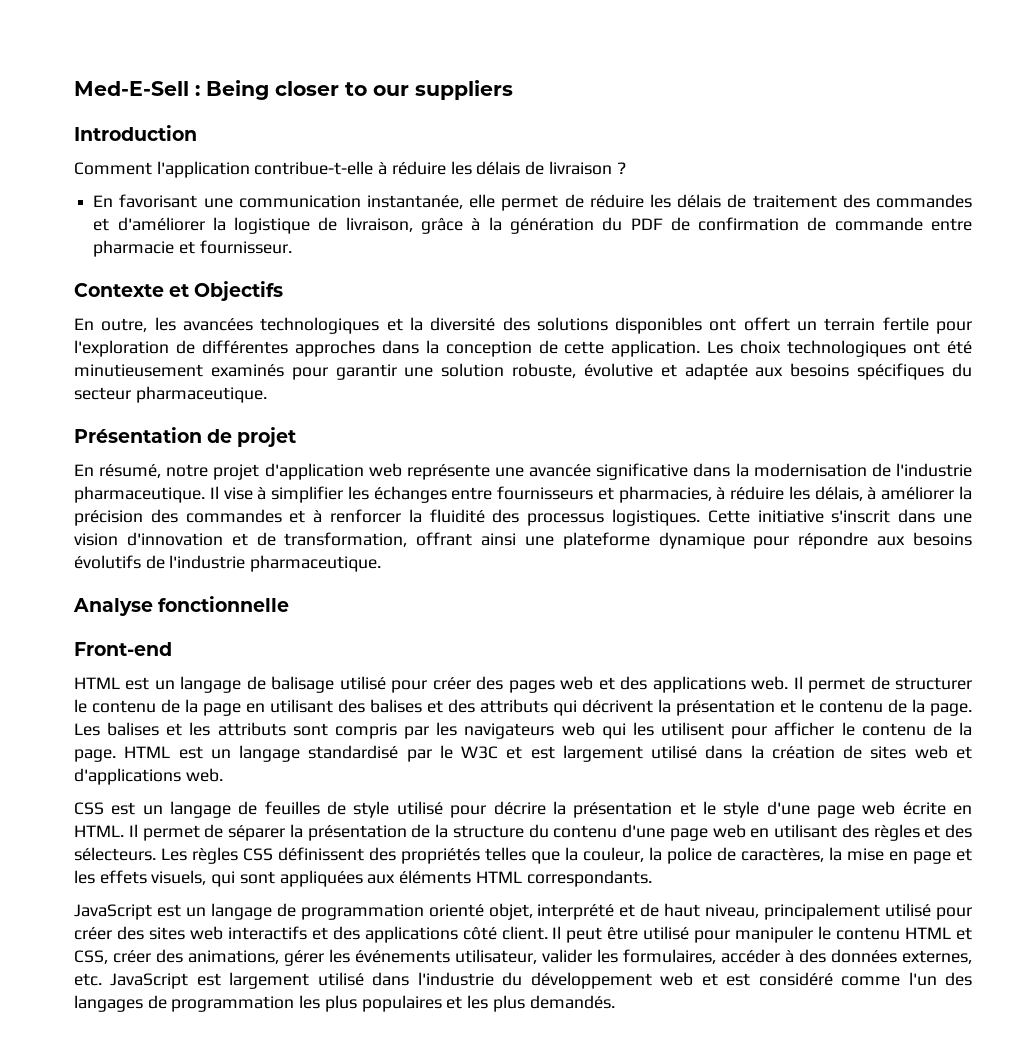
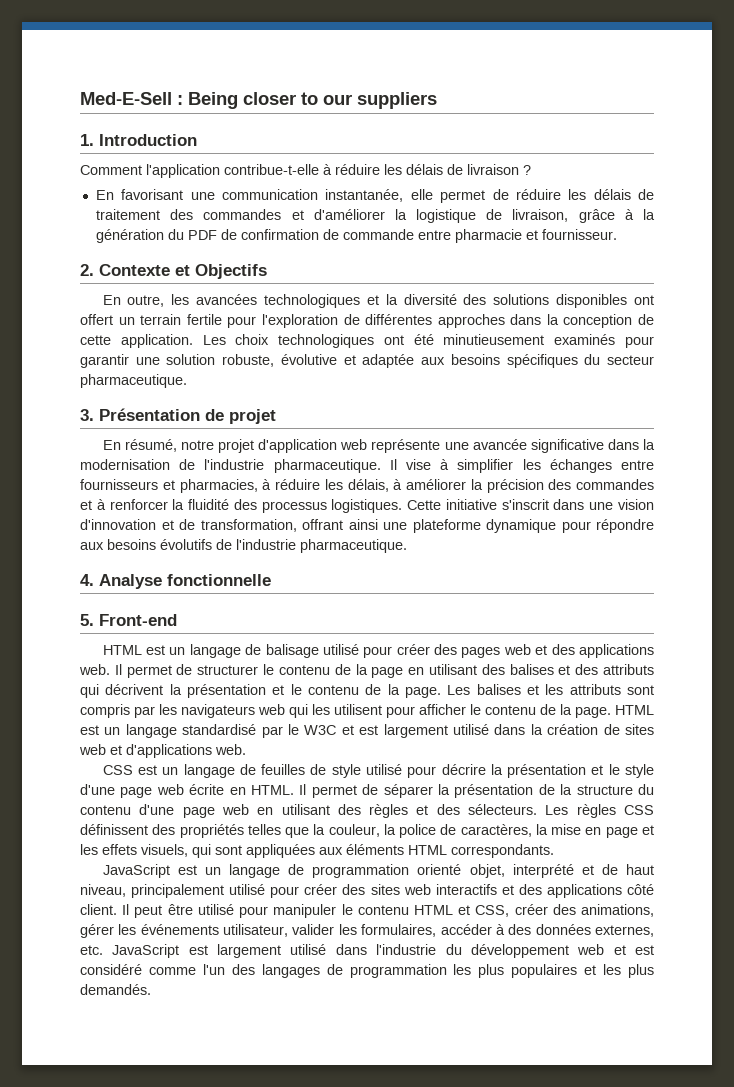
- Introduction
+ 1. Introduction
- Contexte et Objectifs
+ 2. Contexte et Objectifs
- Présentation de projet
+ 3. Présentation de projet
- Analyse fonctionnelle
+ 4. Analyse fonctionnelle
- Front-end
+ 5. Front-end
::::::::
■ **ASSIGNMENT**: Your answer should hold every record above, printed exactly and free of pictures.

■ **OUTPUT OF THE TASK**:
- Introduction
+ 1. Introduction
- Contexte et Objectifs
+ 2. Contexte et Objectifs
- Présentation de projet
+ 3. Présentation de projet
- Analyse fonctionnelle
+ 4. Analyse fonctionnelle
- Front-end
+ 5. Front-end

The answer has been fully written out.